1. Ports
  2. Port 824

Port 824 has no official service assignment. It's an empty room in a crowded building.

What Range Does This Port Belong To?

Port 824 sits in the well-known port range (0-1023). These are the system ports—the ones assigned by IANA to fundamental Internet services. Port 80 for HTTP. Port 443 for HTTPS. Port 22 for SSH. This is the range where every number carries weight.

But port 824? Unassigned.

According to IANA's registry, ports 811-827 (both TCP and UDP) have no official service assignments.1 In a range where most ports were claimed decades ago, this cluster remains open.

Why Does This Matter?

The well-known port range is finite. Only 1,024 port numbers exist in this space, and they're the only ports that system processes can bind to by default on Unix-like systems (without elevated privileges). Having unassigned ports here is like having empty lots in downtown Manhattan—valuable, rare, and unlikely to stay empty forever.

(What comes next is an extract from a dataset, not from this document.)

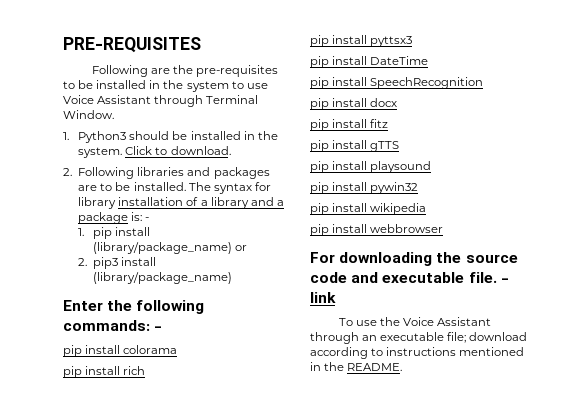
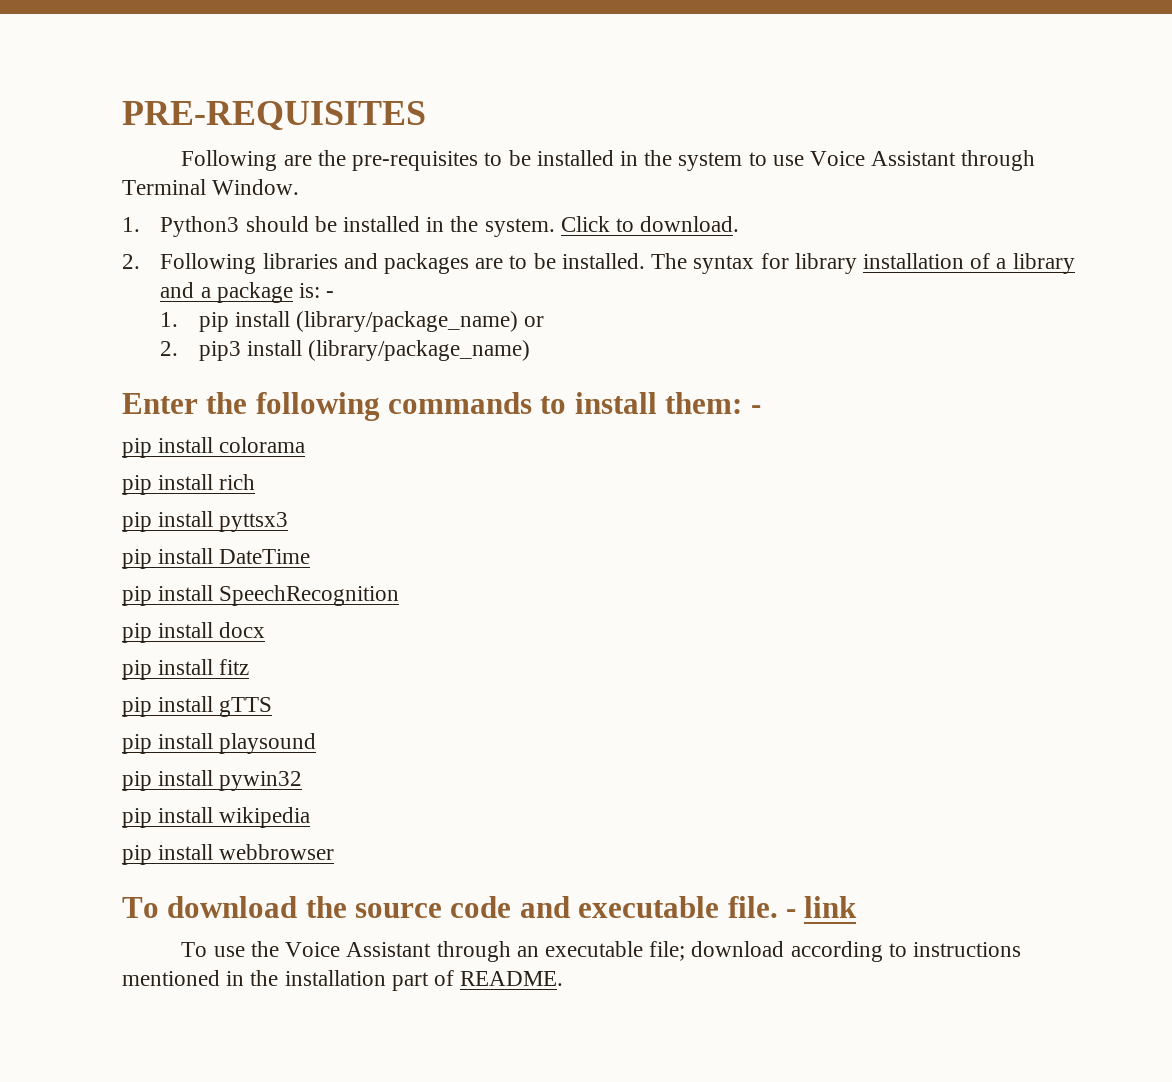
[63,320,150,331] commands: -> [388,392,743,414] commands to install them:
[310,252,433,266] For downloading -> [122,896,298,918] To download
(345, 366) none -> [284,970,455,991] installation part of

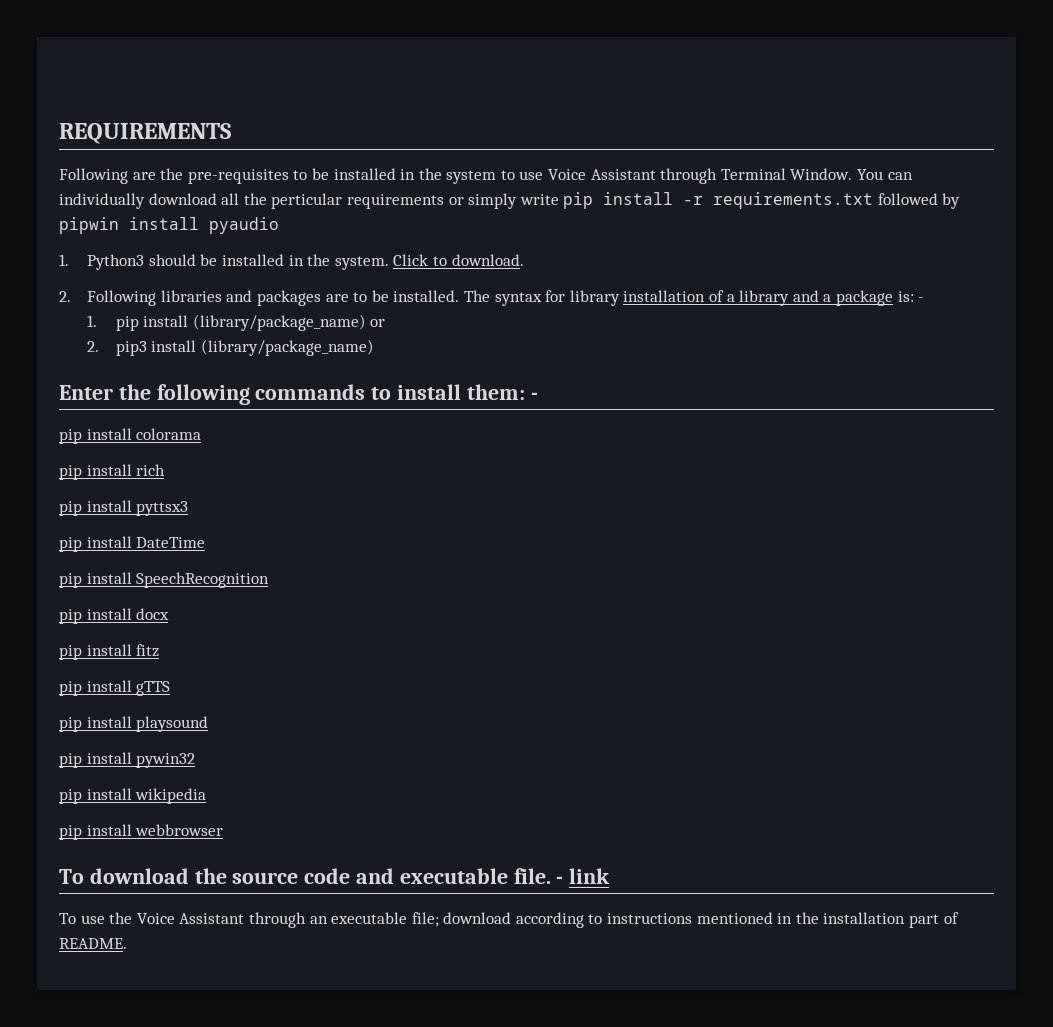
[122,101,426,130] PRE-REQUISITES -> [59,123,231,144] REQUIREMENTS
(300, 187) none -> [857,169,913,180] [59,192,961,209] [59,217,279,234] You can individually download all the perticular requirements or simply write pip install -r requirements.txt followed by pipwin install pyaudio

When a new protocol needs official recognition, it can request assignment in this range. But IANA is conservative. The protocol needs to prove it's fundamental enough to deserve a well-known port. Most new services get assigned ports in the registered range (1024-49151) instead.

Known Unofficial Uses

There are no widely documented unofficial uses of port 824. It doesn't appear in malware databases or common service lists. It's genuinely unused—at least in any organized way.

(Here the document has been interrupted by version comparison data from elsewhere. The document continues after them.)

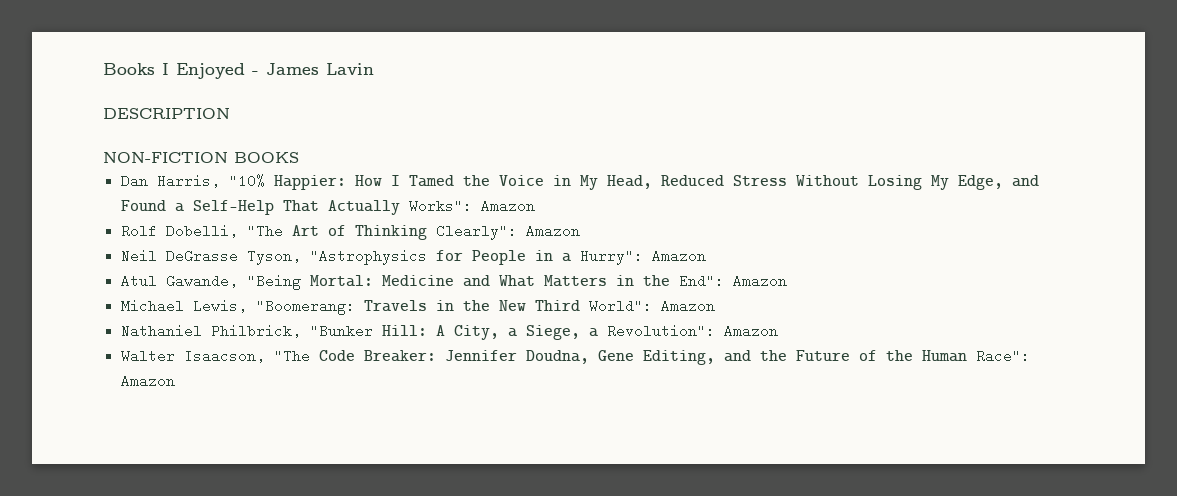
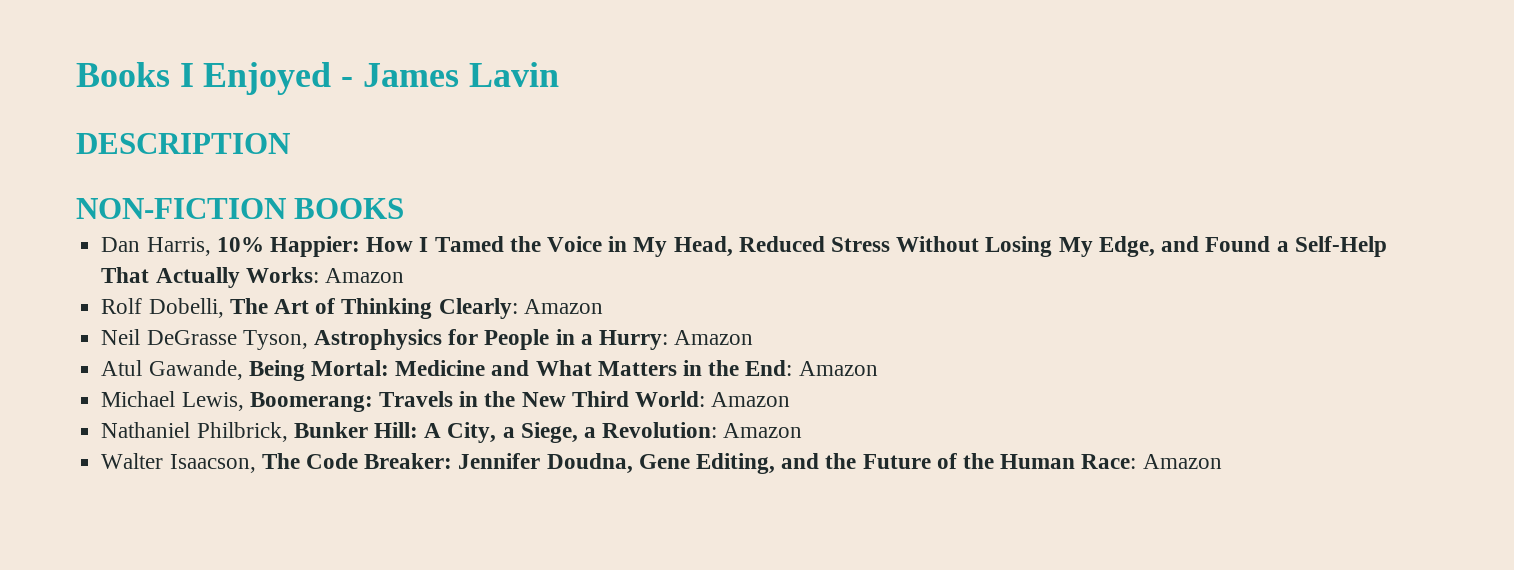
[229,174,266,188] "10% -> [216,237,264,252] 10%
[409,199,473,213] Works": -> [245,267,319,283] Works:
[247,224,284,238] "The -> [229,298,268,314] The
[436,224,518,240] Clearly": -> [438,298,518,319] Clearly:
[310,249,428,265] "Astrophysics -> [313,329,442,350] Astrophysics
[580,249,644,265] Hurry": -> [598,330,668,350] Hurry:
[247,274,302,290] "Being -> [248,360,305,381] Being
[679,274,725,288] End": -> [745,360,793,376] End:
[256,299,356,315] "Boomerang: -> [249,392,373,412] Boomerang:
[589,299,653,313] World": -> [634,391,705,407] World:
[310,324,374,338] "Bunker -> [293,422,368,438] Bunker
[607,324,716,338] Revolution": -> [602,422,718,438] Revolution:
[274,349,311,363] "The -> [261,453,300,469] The
[976,349,1031,363] Race": -> [1081,454,1137,469] Race:

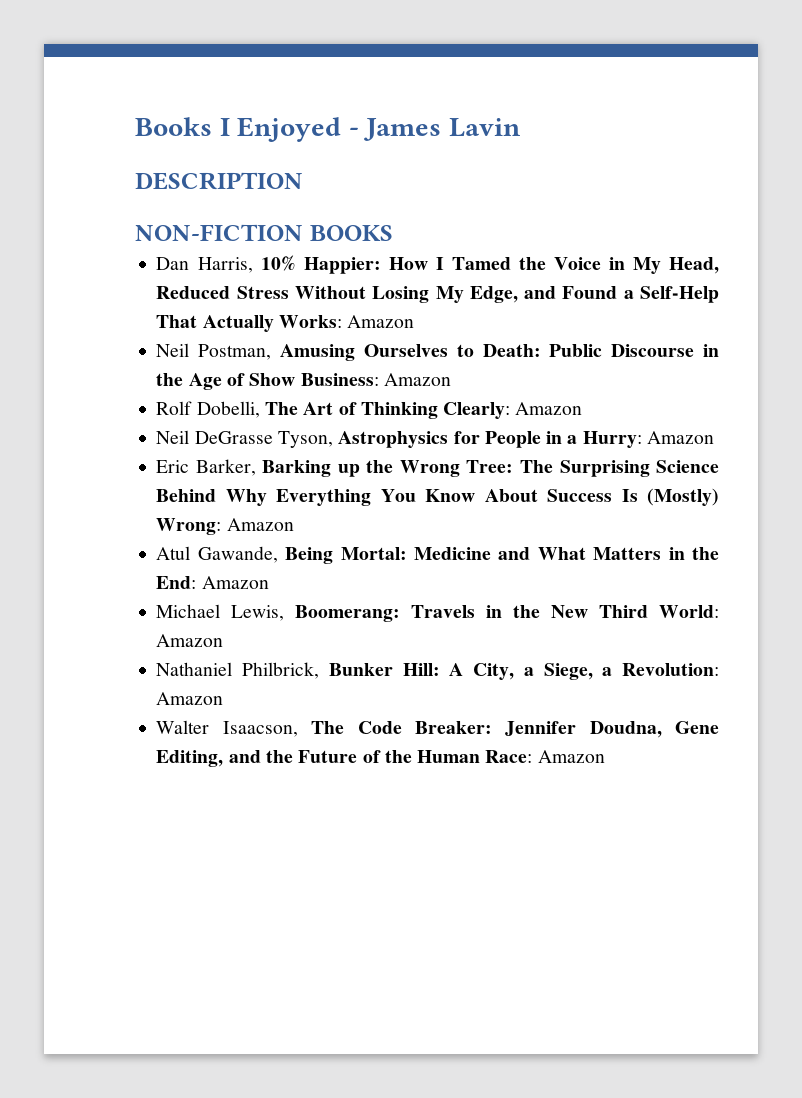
(404, 275) none -> [156,343,720,361] [156,373,451,390] // Neil Postman, Amusing Ourselves to Death: Public Discourse in the Age of Show Business: Amazon
(754, 337) none -> [156,459,719,477] [156,488,720,506] [156,518,294,535] // Eric Barker, Barking up the Wrong Tree: The Surprising Science Behind Why Everything You Know About Success Is (Mostly) Wrong: Amazon

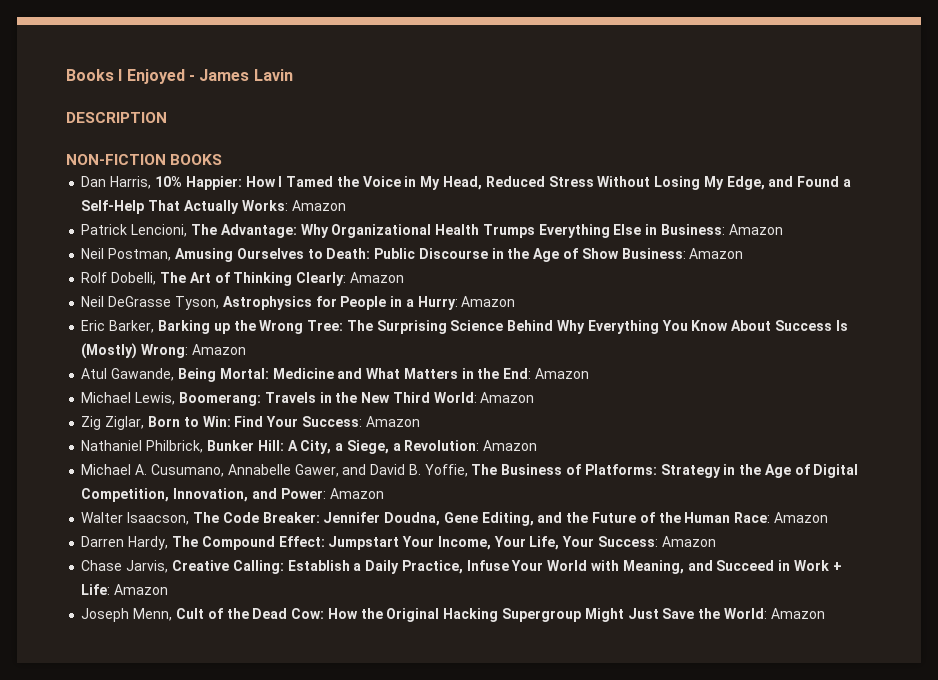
(415, 321) none -> [81,224,783,238] // Patrick Lencioni, The Advantage: Why Organizational Health Trumps Everything Else in Business: Amazon
(224, 640) none -> [81,416,420,430] // Zig Ziglar, Born to Win: Find Your Success: Amazon
(224, 698) none -> [81,464,859,478] [81,488,384,502] // Michael A. Cusumano, Annabelle Gawer, and David B. Yoffie, The Business of Platforms: Strategy in the Age of Digital Competition, Innovation, and Power: Amazon
(605, 756) none -> [81,536,716,550] [81,560,842,574] [81,584,169,595] [81,608,825,622] // Darren Hardy, The Compound Effect: Jumpstart Your Income, Your Life, Your Success: Amazon // Chase Jarvis, Creative Calling: Establish a Daily Practice, Infuse Your World with Meaning, and Succeed in Work + Life: Amazon // Joseph Menn, Cult of the Dead Cow: How the Original Hacking Supergroup Might Just Save the World: Amazon

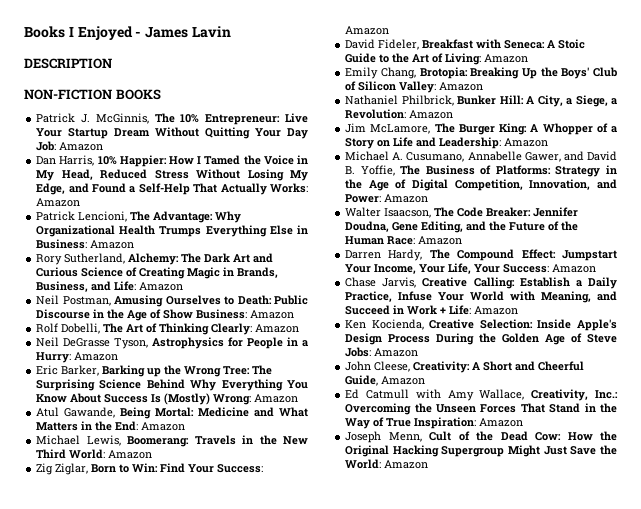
(223, 159) none -> [36,113,308,125] [36,127,308,139] [36,141,104,151] // Patrick J. McGinnis, The 10% Entrepreneur: Live Your Startup Dream Without Quitting Your Day Job: Amazon
(783, 229) none -> [36,253,274,265] [36,267,279,279] [36,281,184,292] // Rory Sutherland, Alchemy: The Dark Art and Curious Science of Creating Magic in Brands, Business, and Life: Amazon
(420, 421) none -> [345,39,586,50] [345,53,529,65] [345,67,617,79] [345,81,484,93] // David Fideler, Breakfast with Seneca: A Stoic Guide to the Art of Living: Amazon // Emily Chang, Brotopia: Breaking Up the Boys' Club of Silicon Valley: Amazon
(538, 445) none -> [345,123,617,135] [345,137,549,149] // Jim McLamore, The Burger King: A Whopper of a Story on Life and Leadership: Amazon
(169, 589) none -> [345,319,617,331] [345,333,617,345] [345,347,419,357] [345,361,585,373] [345,375,426,386] [345,389,618,401] [345,403,617,415] [345,417,524,429] // Ken Kocienda, Creative Selection: Inside Apple's Design Process During the Golden Age of Steve Jobs: Amazon // John Cleese, Creativity: A Short and Cheerful Guide, Amazon // Ed Catmull with Amy Wallace, Creativity, Inc.: Overcoming the Unseen Forces That Stand in the Way of True Inspiration: Amazon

This doesn't mean nothing can use port 824. Any application can bind to it. But without an official assignment or common convention, you're unlikely to find anything listening here on a typical system.

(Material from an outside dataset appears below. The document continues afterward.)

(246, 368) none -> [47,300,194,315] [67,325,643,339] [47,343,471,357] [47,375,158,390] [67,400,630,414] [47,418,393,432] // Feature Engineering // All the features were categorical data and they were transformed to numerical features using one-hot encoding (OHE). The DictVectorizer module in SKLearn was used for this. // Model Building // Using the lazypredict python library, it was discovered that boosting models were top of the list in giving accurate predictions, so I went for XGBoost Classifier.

How to Check What's Listening on Port 824

On Linux or macOS:

# Check what's listening on port 824
sudo lsof -i :824

# Or using netstat
sudo netstat -tuln | grep :824

# Or using ss (modern alternative)
sudo ss -tuln | grep :824

On Windows:

# Check listening ports
netstat -ano | findstr :824

If nothing returns, nothing is bound to port 824—which is the expected result on most systems.

What Happens to Unassigned Ports?

Unassigned ports in the well-known range serve as a reserve. When new fundamental protocols emerge, IANA can assign them official port numbers. The bar is high—the protocol needs to be widely deployed or expected to become a core Internet service.

For now, port 824 waits. A door with no service behind it. An address with no occupant. Part of the Internet's infrastructure that remains, for now, unused.

Port 824 sits in a cluster of unassigned ports:

  • Ports 811-827: Unassigned by IANA (both TCP and UDP)
  • Port 810: FCP Datagram (one of the assigned ports just before this cluster)
  • Port 828: itm-mcell-s (one of the assigned ports just after this cluster)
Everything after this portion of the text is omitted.